Mutsumi Saito of Fujitsu Kyushu Network Technologies explains, “One of the activities of the Fujitsu Group has been to support the work of the Wild Bird Society of Japan to protect birds. The program development started when the employees involved with this organization came to discuss the project with my department, which is in charge of sound processing technology for cell phones and smartphones.”

　In the past, when conducting surveys of Blakiston’s fish owl, the Wild Bird Society of Japan would dispatch people to actually go into the forest at night and check for their calls with their own ears. This method was not only work-intensive, but also came with the risk of encountering brown bears, so about ten years ago, they started to place IC recorders at numerous locations in the owls’ habitats and check the recorded sounds. While this method removed the need to walk in the forest at night, checking the recorded sounds by replaying them took an enormous amount of time and false detections were common. Saito was asked to develop a program that could automate this work.

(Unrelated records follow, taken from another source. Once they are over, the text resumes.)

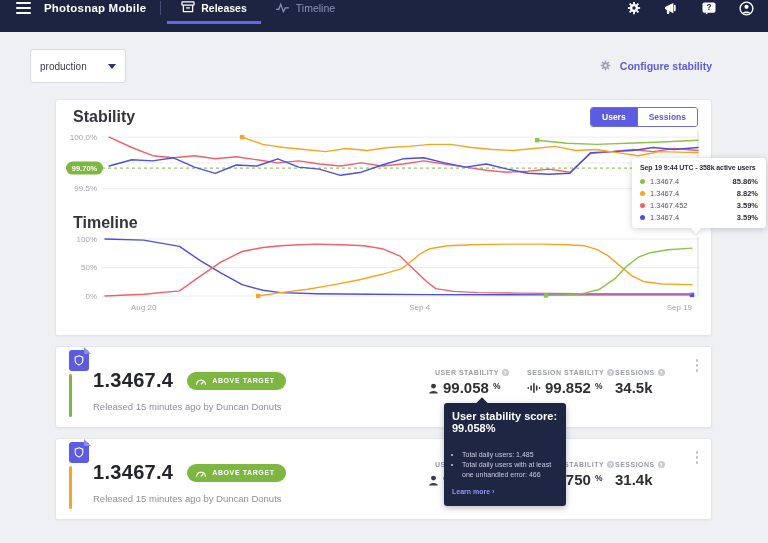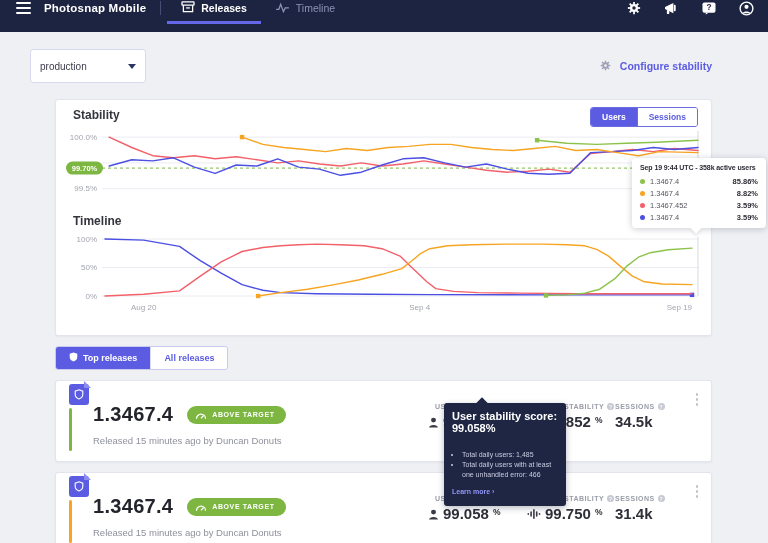--- a/index.html
+++ b/index.html
@@ -22,7 +22,7 @@
 
   
   .toolbar { margin-top:17px; padding:0 56px 0 30px; display:flex; align-items:center; justify-content:space-between; }
-  .env-select { width:116px; height:23px; background:#fff; border:1px solid #d7d9f0; border-radius:3px; display:flex; align-items:center; justify-content:space-between; padding:16px 9px; cursor:pointer; }
+  .env-select { width:96px; height:23px; background:#fff; border:1px solid #d7d9f0; border-radius:3px; display:flex; align-items:center; justify-content:space-between; padding:16px 9px; cursor:pointer; }
   .env-select .val { font-size:10px; color:#3c3d49; }
   .caret-down { width:0; height:0; border-left:4px solid transparent; border-right:4px solid transparent; border-top:5px solid #2b3563; }
   .configure { display:flex; align-items:center; gap:9px; cursor:pointer; }

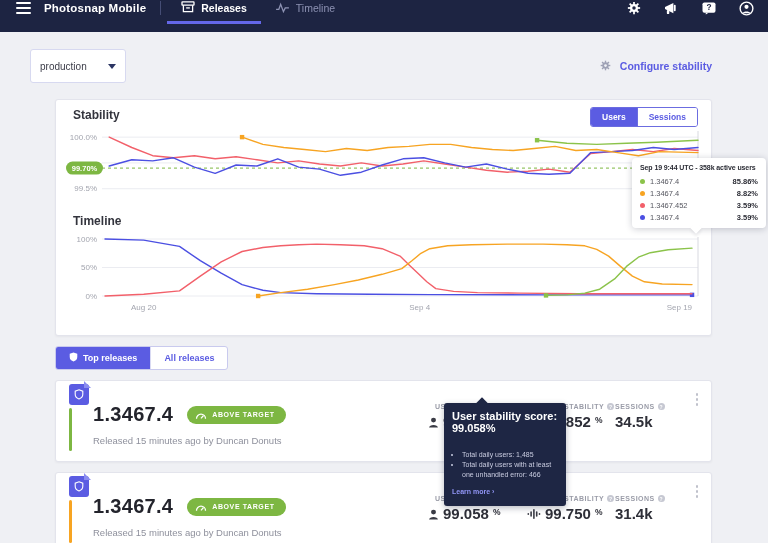--- a/index.html
+++ b/index.html
@@ -32,7 +32,7 @@
   .content { margin:0 56px 0 55px; }
   .card { background:#fff; border:1px solid #e3e4ec; border-radius:3px; box-shadow:0 1px 2px rgba(30,35,60,.05); position:relative; }
   .chart-card { margin-top:16px; height:237px; }
-  .chart-title { position:absolute; left:17px; font-size:12px; font-weight:bold; color:#33343d; }
+  .chart-title { position:absolute; left:17px; font-size:16px; font-weight:bold; color:#33343d; }
   .t-stab { top:8px; } .t-adopt { top:114px; }
   .seg-toggle { position:absolute; right:13px; top:7px; display:flex; border:1px solid #6b6ce0; border-radius:3px; overflow:hidden; }
   .seg { height:18px; padding:0 11px; display:flex; align-items:center; font-size:8.5px; font-weight:bold; cursor:pointer; }

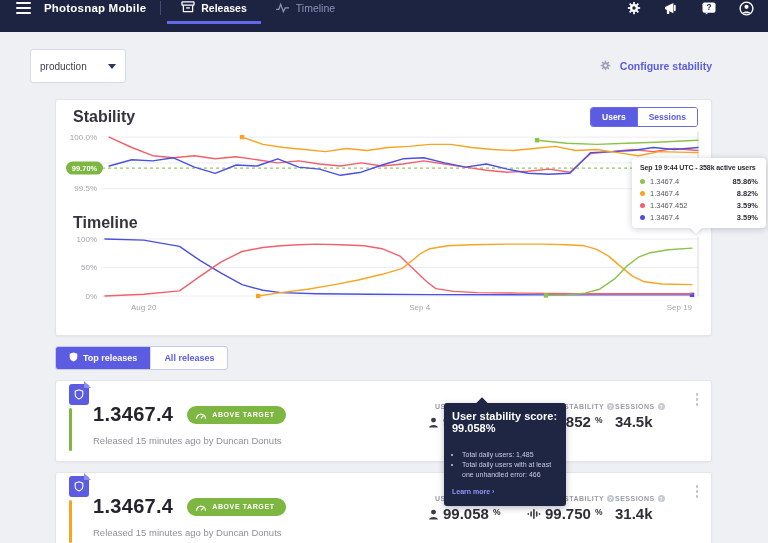--- a/index.html
+++ b/index.html
@@ -226,17 +226,6 @@
   </div>
 
   
-  <div class="rel-tabs">
-    <div class="rtab on">
-      <span><svg width="9" height="10" viewBox="0 0 10 11" fill="#fff">
-            <path d="M5 0.5 L9.2 2 V5.5 C9.2 8.2 7.2 9.8 5 10.5 C2.8 9.8 0.8 8.2 0.8 5.5 V2 Z"></path>
-          </svg></span>
-      <span>Top releases</span>
-    </div>
-    <div class="rtab off">
-      <span>All releases</span>
-    </div>
-  </div>
 
   
   <div class="card rel-card">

“In the beginning, we used music editing software to confirm the calls of Blakiston’s fish owls, but it took time and effort,” says Saito. “We then developed original software to visualize the recorded sound data as voiceprints, and used AI [artificial intelligence] to accurately extract the owls’ calls from several candidates.”

　Back then, an enormous number of sound samples was needed to train the AI, so they worked together with the Kushiro City Zoo to record about 5,000 distinct samples of calls, which was then used as learning data. The developed program is not only capable of completing in a few minutes the work that previously took people one hour, but is so accurate that it can even extract faint calls coming from more than 1 km away from the IC recorder.

In 2014, the Wild Bird Society of Japan used this program to conduct a wide-area habitat survey over more than half a year in a timber production forest owned by a paper-making company in Hokkaido. The results proved that the area was frequently used by Blakiston’s fish owls and contributed to better preservation of their habitat as operations and large-scale felling in the area during breeding season are no longer conducted.

Saito says, “If we’re able to collect even more sound data, I’m sure we can expect an even more accurate analysis, which might, for example, allow us to identify individuals and determine where the calls are coming from. Moreover, by adapting the recording technology, it can be used to survey a diverse range of wildlife, such as marine animals, not only birds. In the future, I hope to see this technology used in a variety of fields, such as environmental assessment.”